TASK GOAL: In the records below, find the line that contains "- Requires premium subscription for seemingly" and the line that contains "ensuring complete ownership and privacy", then retype exactly those two lines and every line between them.

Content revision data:
----------

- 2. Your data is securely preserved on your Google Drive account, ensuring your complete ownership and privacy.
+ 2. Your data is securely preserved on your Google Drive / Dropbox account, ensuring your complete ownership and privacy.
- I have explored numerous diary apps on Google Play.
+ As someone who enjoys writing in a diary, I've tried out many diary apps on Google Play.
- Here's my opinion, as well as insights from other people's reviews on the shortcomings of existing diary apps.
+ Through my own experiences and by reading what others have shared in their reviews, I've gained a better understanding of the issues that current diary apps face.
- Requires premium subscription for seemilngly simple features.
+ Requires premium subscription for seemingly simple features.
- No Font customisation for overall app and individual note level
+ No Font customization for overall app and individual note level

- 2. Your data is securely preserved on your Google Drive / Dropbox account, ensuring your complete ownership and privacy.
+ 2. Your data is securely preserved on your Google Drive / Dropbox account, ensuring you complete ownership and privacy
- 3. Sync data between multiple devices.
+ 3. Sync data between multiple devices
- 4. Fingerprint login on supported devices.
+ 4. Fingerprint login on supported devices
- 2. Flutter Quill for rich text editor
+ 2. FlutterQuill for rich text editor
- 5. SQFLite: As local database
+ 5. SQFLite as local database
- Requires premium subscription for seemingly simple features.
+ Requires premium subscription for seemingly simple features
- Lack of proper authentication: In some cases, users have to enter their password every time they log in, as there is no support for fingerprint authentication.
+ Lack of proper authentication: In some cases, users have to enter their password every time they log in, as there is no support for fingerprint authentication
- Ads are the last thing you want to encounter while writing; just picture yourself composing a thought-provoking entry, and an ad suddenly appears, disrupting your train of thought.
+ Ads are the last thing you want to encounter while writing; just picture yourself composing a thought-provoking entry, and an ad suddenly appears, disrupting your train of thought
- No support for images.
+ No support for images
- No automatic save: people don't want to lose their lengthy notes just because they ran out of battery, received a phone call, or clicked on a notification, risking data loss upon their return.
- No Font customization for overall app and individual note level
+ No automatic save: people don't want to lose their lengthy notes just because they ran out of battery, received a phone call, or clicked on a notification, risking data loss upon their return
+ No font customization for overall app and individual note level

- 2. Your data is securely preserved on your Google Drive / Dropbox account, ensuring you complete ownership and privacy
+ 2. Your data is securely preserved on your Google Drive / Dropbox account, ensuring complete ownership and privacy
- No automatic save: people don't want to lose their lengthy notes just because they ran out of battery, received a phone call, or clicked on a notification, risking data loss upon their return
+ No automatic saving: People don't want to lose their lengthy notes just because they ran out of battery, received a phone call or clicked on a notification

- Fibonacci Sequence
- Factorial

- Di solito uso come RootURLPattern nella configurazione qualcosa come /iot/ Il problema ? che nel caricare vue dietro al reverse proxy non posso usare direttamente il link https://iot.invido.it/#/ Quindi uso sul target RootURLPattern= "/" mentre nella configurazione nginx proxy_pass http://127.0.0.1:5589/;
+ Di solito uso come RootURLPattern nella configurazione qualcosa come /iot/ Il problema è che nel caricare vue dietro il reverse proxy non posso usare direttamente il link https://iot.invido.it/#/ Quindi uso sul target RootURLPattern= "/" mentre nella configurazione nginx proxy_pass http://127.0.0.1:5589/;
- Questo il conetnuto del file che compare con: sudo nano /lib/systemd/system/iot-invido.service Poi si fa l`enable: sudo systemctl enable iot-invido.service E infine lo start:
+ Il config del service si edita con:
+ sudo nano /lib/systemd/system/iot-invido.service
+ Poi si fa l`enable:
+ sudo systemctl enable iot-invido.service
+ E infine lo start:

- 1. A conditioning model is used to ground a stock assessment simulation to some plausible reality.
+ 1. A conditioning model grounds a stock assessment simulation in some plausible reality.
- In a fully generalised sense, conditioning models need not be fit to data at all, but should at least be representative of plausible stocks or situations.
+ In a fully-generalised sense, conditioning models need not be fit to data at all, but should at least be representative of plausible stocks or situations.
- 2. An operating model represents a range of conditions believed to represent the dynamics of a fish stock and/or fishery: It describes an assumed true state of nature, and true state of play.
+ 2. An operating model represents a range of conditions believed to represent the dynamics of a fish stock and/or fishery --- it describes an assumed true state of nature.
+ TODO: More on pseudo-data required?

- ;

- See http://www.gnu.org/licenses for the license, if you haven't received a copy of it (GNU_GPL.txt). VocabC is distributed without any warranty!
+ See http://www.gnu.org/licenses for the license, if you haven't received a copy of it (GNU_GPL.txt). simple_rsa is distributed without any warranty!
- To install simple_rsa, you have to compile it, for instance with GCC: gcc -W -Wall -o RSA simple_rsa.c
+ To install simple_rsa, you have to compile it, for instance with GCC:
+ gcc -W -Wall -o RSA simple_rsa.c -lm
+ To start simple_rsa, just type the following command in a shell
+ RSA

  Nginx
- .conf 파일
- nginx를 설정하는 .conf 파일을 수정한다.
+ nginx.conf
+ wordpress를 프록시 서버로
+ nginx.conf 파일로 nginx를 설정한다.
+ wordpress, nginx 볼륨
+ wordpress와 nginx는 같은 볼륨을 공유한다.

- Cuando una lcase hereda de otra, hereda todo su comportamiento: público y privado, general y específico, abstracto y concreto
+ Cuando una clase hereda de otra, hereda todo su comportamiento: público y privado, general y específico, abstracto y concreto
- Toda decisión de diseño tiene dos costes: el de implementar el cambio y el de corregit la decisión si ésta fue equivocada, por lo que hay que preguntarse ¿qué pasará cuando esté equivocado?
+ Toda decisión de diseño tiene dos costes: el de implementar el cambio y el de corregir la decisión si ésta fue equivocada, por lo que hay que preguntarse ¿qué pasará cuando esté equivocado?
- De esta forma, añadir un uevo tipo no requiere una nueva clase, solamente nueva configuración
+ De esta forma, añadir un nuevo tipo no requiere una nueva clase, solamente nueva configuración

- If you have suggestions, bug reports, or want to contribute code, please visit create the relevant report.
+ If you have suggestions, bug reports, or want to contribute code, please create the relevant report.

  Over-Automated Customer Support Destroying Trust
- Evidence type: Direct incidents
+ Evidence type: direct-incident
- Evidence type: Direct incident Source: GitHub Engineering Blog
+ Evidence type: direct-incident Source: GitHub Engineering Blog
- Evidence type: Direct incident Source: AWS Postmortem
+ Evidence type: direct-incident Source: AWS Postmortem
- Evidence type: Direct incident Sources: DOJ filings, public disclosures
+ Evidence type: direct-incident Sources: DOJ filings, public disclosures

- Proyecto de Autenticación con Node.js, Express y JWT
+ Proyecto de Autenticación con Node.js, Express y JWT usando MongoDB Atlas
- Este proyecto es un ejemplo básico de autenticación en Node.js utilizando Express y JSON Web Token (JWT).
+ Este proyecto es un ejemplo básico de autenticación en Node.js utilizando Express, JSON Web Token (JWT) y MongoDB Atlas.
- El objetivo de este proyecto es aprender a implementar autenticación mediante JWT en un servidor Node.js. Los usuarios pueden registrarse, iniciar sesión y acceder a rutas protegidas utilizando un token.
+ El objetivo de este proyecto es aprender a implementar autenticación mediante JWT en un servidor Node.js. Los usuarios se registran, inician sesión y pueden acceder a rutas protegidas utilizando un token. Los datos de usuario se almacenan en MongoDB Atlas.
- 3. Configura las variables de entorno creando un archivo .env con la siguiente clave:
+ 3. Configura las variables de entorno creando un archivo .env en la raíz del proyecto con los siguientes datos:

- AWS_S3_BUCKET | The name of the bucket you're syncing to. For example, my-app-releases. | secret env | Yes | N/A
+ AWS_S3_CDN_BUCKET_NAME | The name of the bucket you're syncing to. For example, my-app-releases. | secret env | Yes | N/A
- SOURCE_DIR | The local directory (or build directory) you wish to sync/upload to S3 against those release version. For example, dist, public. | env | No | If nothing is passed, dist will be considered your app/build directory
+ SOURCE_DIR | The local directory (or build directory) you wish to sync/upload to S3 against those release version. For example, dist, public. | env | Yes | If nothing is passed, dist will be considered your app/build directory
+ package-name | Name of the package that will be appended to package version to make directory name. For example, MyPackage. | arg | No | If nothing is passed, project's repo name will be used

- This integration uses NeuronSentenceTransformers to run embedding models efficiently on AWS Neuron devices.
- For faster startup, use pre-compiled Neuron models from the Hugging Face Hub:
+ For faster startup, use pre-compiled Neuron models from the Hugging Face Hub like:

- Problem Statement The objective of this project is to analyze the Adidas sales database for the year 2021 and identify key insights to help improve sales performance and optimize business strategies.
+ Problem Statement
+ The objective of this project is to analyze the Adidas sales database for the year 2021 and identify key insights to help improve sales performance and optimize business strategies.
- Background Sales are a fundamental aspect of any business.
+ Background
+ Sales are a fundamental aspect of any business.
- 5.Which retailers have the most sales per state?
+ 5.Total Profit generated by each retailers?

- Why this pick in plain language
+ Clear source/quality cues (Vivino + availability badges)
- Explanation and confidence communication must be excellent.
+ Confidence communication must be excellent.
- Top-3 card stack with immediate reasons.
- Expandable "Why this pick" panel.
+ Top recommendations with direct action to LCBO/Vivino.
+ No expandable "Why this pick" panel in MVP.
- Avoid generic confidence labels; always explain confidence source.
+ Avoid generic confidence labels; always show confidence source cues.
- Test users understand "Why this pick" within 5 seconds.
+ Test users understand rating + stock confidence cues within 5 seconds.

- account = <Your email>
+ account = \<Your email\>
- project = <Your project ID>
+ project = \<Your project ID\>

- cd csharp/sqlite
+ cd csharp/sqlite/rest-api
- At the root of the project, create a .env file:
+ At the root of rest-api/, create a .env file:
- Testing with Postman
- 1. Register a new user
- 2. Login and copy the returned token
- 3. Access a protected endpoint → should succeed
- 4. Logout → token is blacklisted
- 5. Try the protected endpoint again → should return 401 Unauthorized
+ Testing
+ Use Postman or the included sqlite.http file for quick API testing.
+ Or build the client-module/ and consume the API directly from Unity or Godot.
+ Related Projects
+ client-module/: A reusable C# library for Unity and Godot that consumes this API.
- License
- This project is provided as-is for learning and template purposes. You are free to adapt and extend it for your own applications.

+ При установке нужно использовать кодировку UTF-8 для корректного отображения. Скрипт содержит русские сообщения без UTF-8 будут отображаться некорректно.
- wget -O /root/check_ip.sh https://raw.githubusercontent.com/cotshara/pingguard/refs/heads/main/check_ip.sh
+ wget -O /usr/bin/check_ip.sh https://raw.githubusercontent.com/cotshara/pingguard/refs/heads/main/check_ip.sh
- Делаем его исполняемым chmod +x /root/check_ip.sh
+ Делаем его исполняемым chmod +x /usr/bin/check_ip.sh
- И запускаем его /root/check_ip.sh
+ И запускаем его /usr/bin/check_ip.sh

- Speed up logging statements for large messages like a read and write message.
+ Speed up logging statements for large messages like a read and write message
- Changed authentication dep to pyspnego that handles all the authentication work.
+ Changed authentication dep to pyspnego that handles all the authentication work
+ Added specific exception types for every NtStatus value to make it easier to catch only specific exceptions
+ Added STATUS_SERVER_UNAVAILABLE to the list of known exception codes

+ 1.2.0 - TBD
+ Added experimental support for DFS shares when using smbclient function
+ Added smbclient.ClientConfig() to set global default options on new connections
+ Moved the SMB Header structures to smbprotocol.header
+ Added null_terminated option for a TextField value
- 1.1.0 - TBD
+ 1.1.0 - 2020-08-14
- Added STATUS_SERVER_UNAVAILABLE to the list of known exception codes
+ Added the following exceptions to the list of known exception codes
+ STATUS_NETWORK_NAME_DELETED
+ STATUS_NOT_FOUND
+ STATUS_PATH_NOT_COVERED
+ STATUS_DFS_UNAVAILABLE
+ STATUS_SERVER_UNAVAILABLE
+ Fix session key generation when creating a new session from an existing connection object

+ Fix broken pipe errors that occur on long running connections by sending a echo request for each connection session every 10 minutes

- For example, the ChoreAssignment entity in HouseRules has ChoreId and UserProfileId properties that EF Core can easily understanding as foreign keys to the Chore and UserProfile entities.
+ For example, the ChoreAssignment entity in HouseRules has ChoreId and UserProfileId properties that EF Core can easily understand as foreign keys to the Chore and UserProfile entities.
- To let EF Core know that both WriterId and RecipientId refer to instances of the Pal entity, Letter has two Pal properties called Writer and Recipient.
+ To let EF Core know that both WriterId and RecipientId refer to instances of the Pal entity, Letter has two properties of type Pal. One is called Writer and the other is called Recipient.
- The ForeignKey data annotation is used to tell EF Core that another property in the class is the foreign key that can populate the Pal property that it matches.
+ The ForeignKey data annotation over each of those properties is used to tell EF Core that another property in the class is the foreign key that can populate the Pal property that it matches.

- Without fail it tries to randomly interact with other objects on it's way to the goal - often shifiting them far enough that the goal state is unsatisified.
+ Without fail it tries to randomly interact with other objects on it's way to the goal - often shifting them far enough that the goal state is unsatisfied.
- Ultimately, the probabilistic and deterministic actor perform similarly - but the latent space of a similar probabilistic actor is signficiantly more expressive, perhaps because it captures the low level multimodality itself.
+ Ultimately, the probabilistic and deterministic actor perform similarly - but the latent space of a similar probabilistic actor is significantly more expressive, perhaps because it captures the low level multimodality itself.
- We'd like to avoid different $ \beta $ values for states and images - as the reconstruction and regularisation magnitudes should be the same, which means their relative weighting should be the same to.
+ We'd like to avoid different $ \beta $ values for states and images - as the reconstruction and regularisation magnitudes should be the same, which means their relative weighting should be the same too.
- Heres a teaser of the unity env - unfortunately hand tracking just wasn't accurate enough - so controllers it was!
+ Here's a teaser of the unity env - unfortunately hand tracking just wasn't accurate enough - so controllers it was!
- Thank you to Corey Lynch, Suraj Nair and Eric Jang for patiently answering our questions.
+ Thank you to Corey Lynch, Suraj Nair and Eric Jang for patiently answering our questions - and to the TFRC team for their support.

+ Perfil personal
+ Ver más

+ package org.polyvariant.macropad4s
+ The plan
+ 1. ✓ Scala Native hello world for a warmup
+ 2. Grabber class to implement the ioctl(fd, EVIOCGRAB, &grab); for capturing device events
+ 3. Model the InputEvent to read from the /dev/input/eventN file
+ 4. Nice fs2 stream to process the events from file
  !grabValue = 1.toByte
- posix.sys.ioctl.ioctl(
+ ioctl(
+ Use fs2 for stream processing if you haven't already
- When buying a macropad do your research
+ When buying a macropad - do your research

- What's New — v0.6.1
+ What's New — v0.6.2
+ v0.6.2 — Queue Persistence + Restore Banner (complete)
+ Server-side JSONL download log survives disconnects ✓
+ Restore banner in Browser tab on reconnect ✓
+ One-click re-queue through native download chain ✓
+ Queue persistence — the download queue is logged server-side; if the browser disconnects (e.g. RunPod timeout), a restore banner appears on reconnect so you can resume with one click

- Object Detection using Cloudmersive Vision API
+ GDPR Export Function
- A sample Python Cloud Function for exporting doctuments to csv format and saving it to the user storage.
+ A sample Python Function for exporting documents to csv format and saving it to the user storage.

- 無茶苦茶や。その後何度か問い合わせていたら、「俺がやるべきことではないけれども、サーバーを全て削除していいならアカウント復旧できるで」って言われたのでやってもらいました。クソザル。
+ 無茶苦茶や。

----------

RESPONSE FOR THIS EXERCISE:
- Requires premium subscription for seemingly simple features.
+ Requires premium subscription for seemingly simple features
- Lack of proper authentication: In some cases, users have to enter their password every time they log in, as there is no support for fingerprint authentication.
+ Lack of proper authentication: In some cases, users have to enter their password every time they log in, as there is no support for fingerprint authentication
- Ads are the last thing you want to encounter while writing; just picture yourself composing a thought-provoking entry, and an ad suddenly appears, disrupting your train of thought.
+ Ads are the last thing you want to encounter while writing; just picture yourself composing a thought-provoking entry, and an ad suddenly appears, disrupting your train of thought
- No support for images.
+ No support for images
- No automatic save: people don't want to lose their lengthy notes just because they ran out of battery, received a phone call, or clicked on a notification, risking data loss upon their return.
- No Font customization for overall app and individual note level
+ No automatic save: people don't want to lose their lengthy notes just because they ran out of battery, received a phone call, or clicked on a notification, risking data loss upon their return
+ No font customization for overall app and individual note level

- 2. Your data is securely preserved on your Google Drive / Dropbox account, ensuring you complete ownership and privacy
+ 2. Your data is securely preserved on your Google Drive / Dropbox account, ensuring complete ownership and privacy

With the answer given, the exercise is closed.